| What you have to do |
An exact, complete copy of the entries below is required, minus any pictures.

[Front-end code edit data]
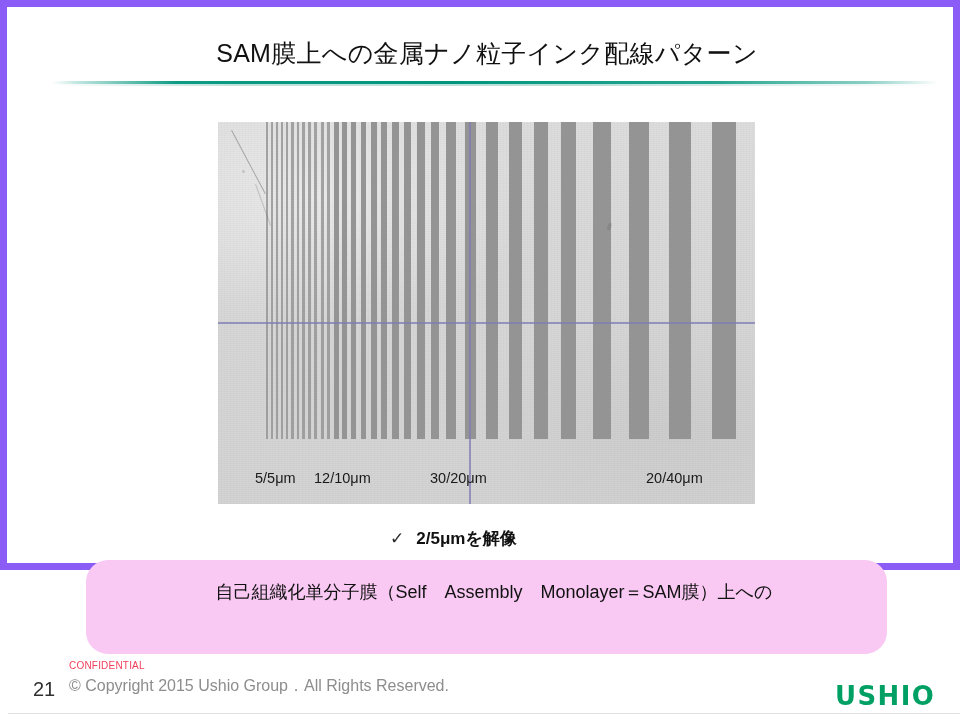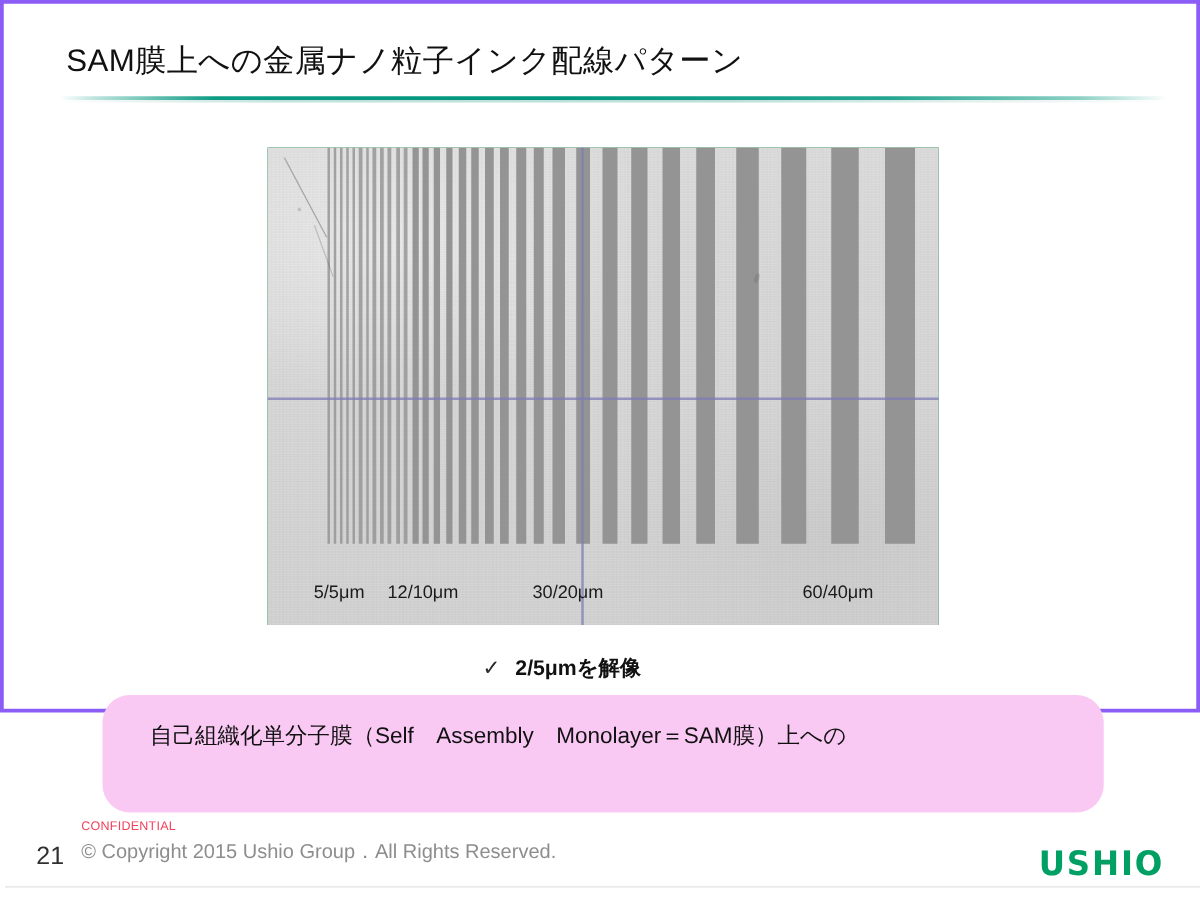--- a/index.html
+++ b/index.html
@@ -22,8 +22,9 @@
     width: 960px;
     height: 570px;
     background: #ffffff;
-    border: 3px solid #8b5cf6;
+    border: 7px solid #8b5cf6;
     box-sizing: border-box;
+    text-align: center;
   }
 
   

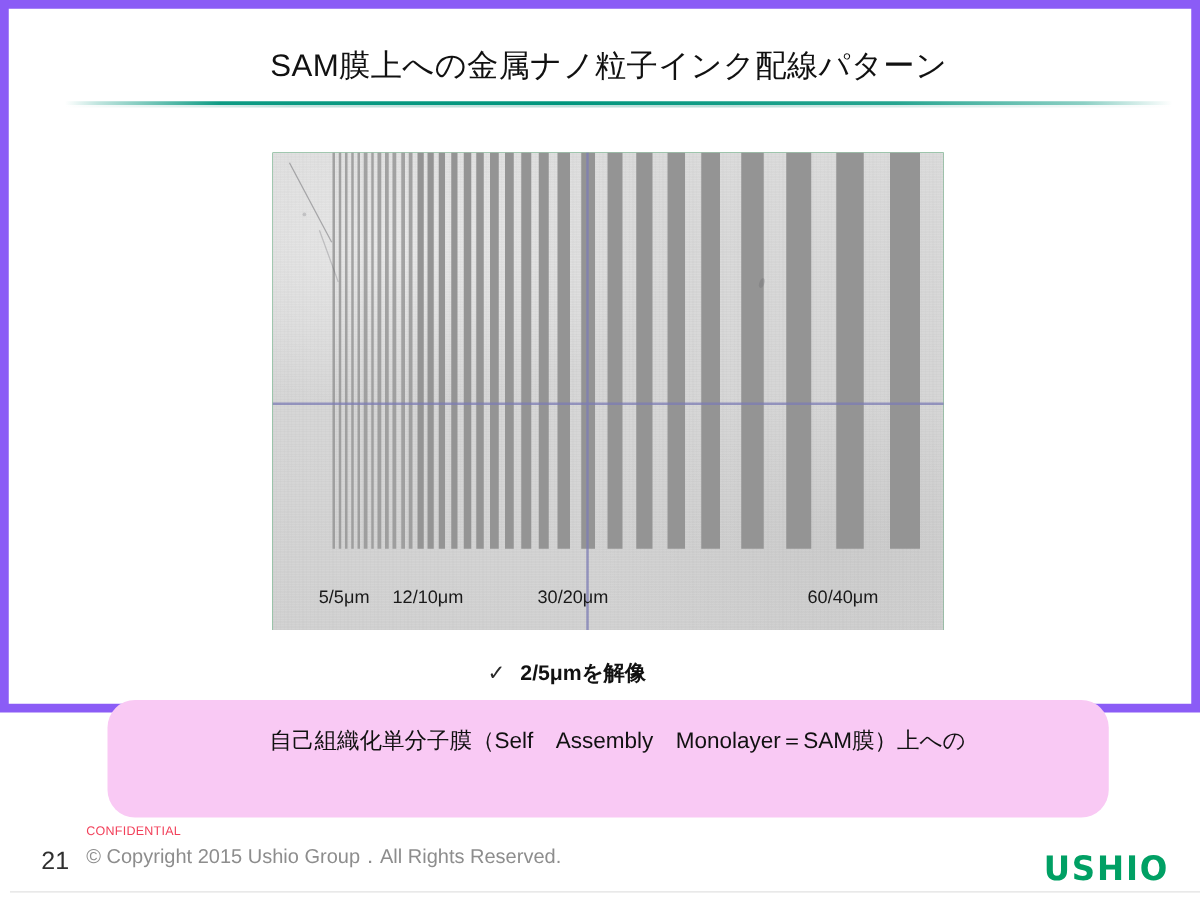--- a/index.html
+++ b/index.html
@@ -79,7 +79,7 @@
     width: 537px;
     height: 382px;
     overflow: hidden;
-    background: #15803d;
+    background: #5eead4;
   }
   #micrograph-bg {
     position: absolute;

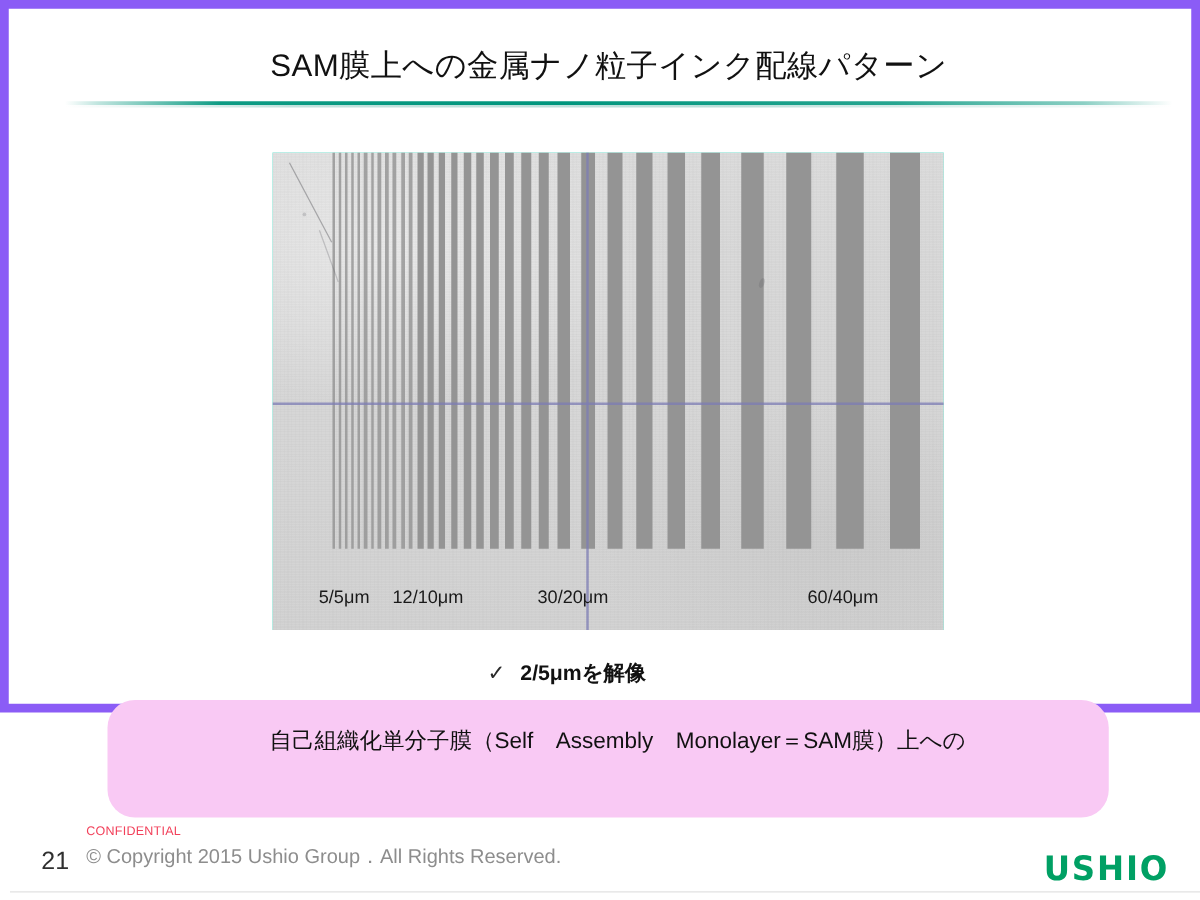--- a/index.html
+++ b/index.html
@@ -299,7 +299,7 @@
         <div class="scale-label" style="left: 37px;">5/5μm</div>
         <div class="scale-label" style="left: 96px;">12/10μm</div>
         <div class="scale-label" style="left: 212px;">30/20μm</div>
-        <div class="scale-label" style="left: 428px;">60/40μm</div>
+        <div class="scale-label" style="left: 428px;">20/40μm</div>
       </div>
   </div>
 

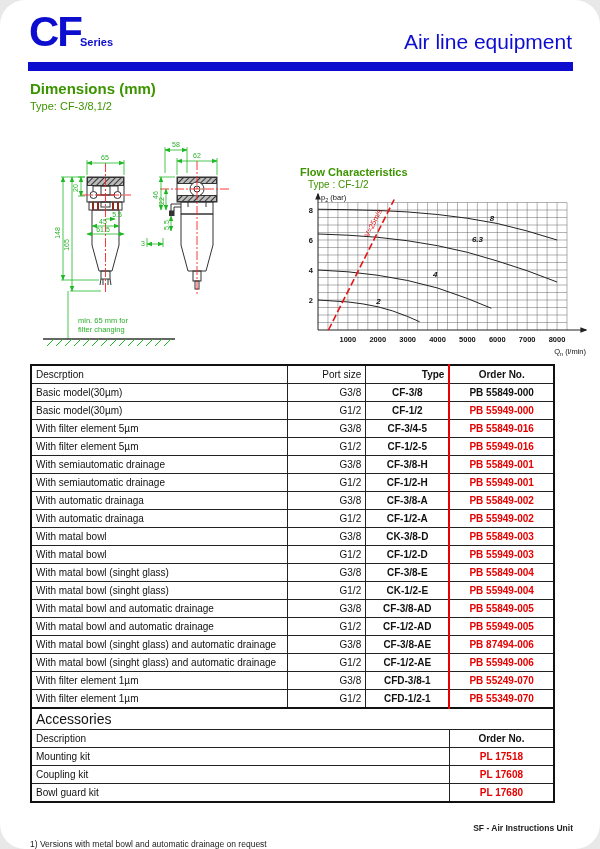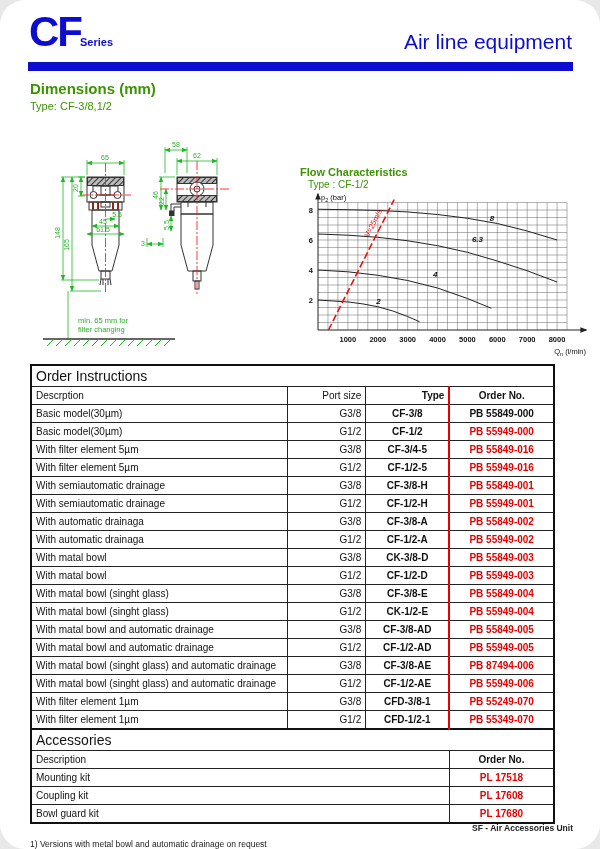--- a/index.html
+++ b/index.html
@@ -275,9 +275,6 @@
       </colgroup>
     <tbody id="tbody-main">
         <tr>
-          <td class="sect" colspan="4">Order Instructions</td>
-        </tr>
-        <tr>
           <td>Descrption</td>
           <td class="c">Port size</td>
           <td class="c bold">Type</td>

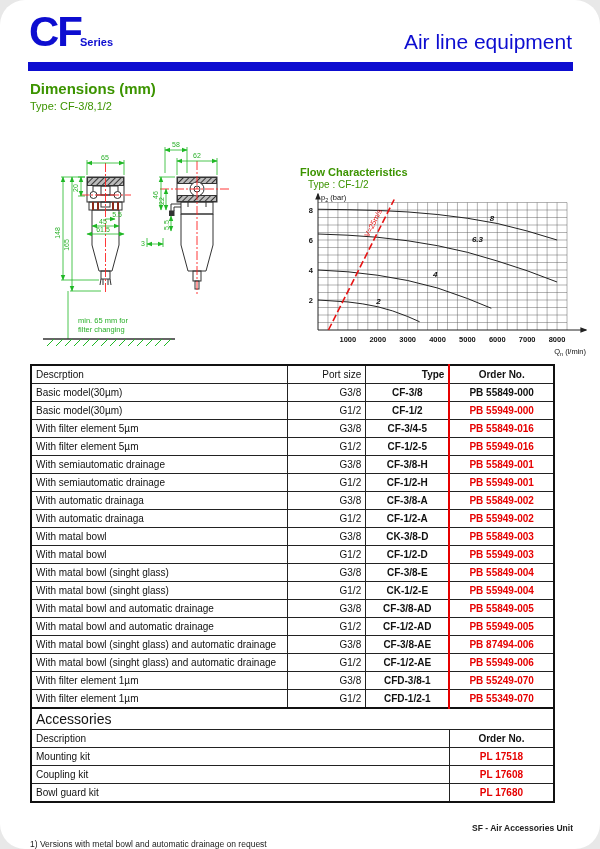--- a/index.html
+++ b/index.html
@@ -411,7 +411,7 @@
   </table>
 
   <div id="footnote">1) Versions with metal bowl and automatic drainage on request</div>
-  <div id="page-footer">SF - Air Accessories Unit</div>
+  <div id="page-footer">SF - Air Instructions Unit</div>
 </div>
 
 </body></html>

| Solution to this exercise |
--- a/index.html
+++ b/index.html
@@ -22,8 +22,9 @@
     width: 960px;
     height: 570px;
     background: #ffffff;
-    border: 3px solid #8b5cf6;
+    border: 7px solid #8b5cf6;
     box-sizing: border-box;
+    text-align: center;
   }
 
   

--- a/index.html
+++ b/index.html
@@ -79,7 +79,7 @@
     width: 537px;
     height: 382px;
     overflow: hidden;
-    background: #15803d;
+    background: #5eead4;
   }
   #micrograph-bg {
     position: absolute;

--- a/index.html
+++ b/index.html
@@ -299,7 +299,7 @@
         <div class="scale-label" style="left: 37px;">5/5μm</div>
         <div class="scale-label" style="left: 96px;">12/10μm</div>
         <div class="scale-label" style="left: 212px;">30/20μm</div>
-        <div class="scale-label" style="left: 428px;">60/40μm</div>
+        <div class="scale-label" style="left: 428px;">20/40μm</div>
       </div>
   </div>
 

--- a/index.html
+++ b/index.html
@@ -275,9 +275,6 @@
       </colgroup>
     <tbody id="tbody-main">
         <tr>
-          <td class="sect" colspan="4">Order Instructions</td>
-        </tr>
-        <tr>
           <td>Descrption</td>
           <td class="c">Port size</td>
           <td class="c bold">Type</td>

--- a/index.html
+++ b/index.html
@@ -411,7 +411,7 @@
   </table>
 
   <div id="footnote">1) Versions with metal bowl and automatic drainage on request</div>
-  <div id="page-footer">SF - Air Accessories Unit</div>
+  <div id="page-footer">SF - Air Instructions Unit</div>
 </div>
 
 </body></html>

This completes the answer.